EXTRACTED RECORDS

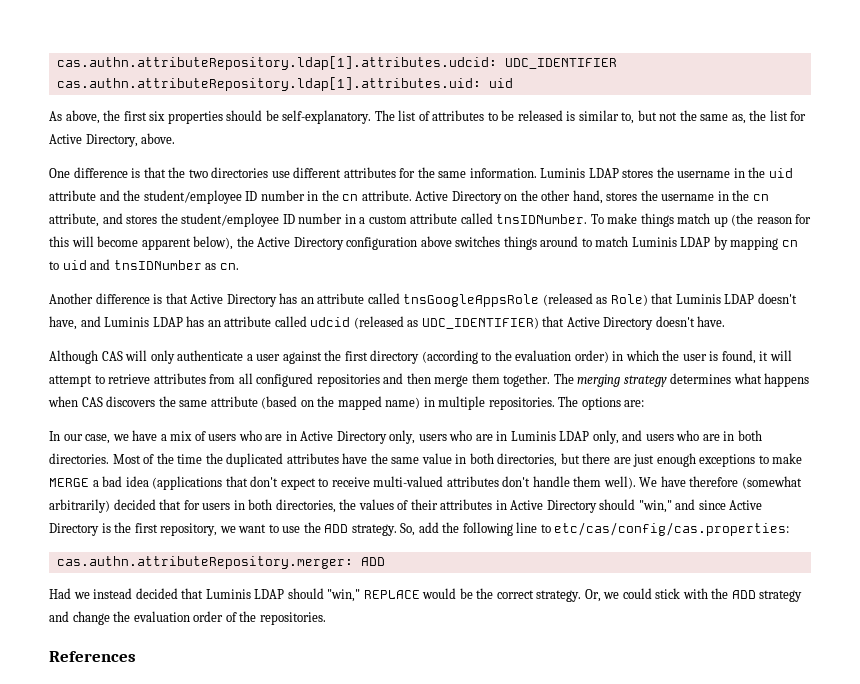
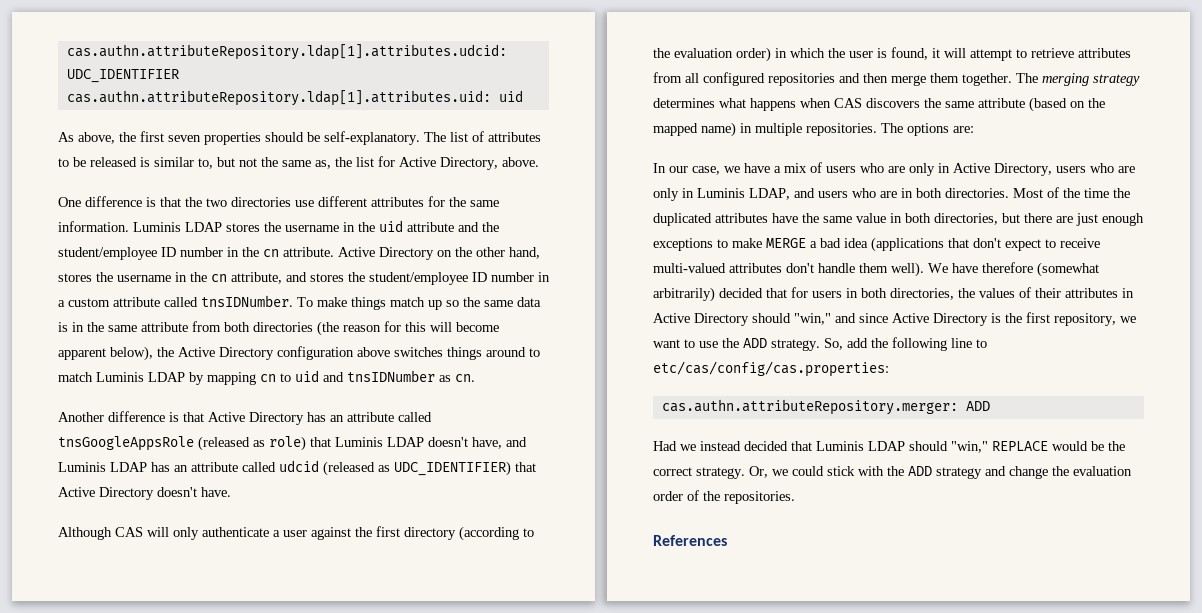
[149,111,166,121] six -> [168,135,201,142] seven
(728, 221) none -> [446,297,541,307] [58,321,313,332] so the same data is in the same attribute from both directories
[610,294,648,306] Role) -> [269,436,306,451] role)
[285,430,493,444] in Active Directory only, users who are -> [909,163,1135,176] [653,188,679,201] only in Active Directory, users who are only
[559,430,619,444] LDAP only, -> [749,188,790,200] LDAP,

TASK OBJECTIVE
Check each line of the listing above. Copy the ones with the word "only".

SOLUTION TO THIS EXERCISE
[285,430,493,444] in Active Directory only, users who are -> [909,163,1135,176] [653,188,679,201] only in Active Directory, users who are only
[559,430,619,444] LDAP only, -> [749,188,790,200] LDAP,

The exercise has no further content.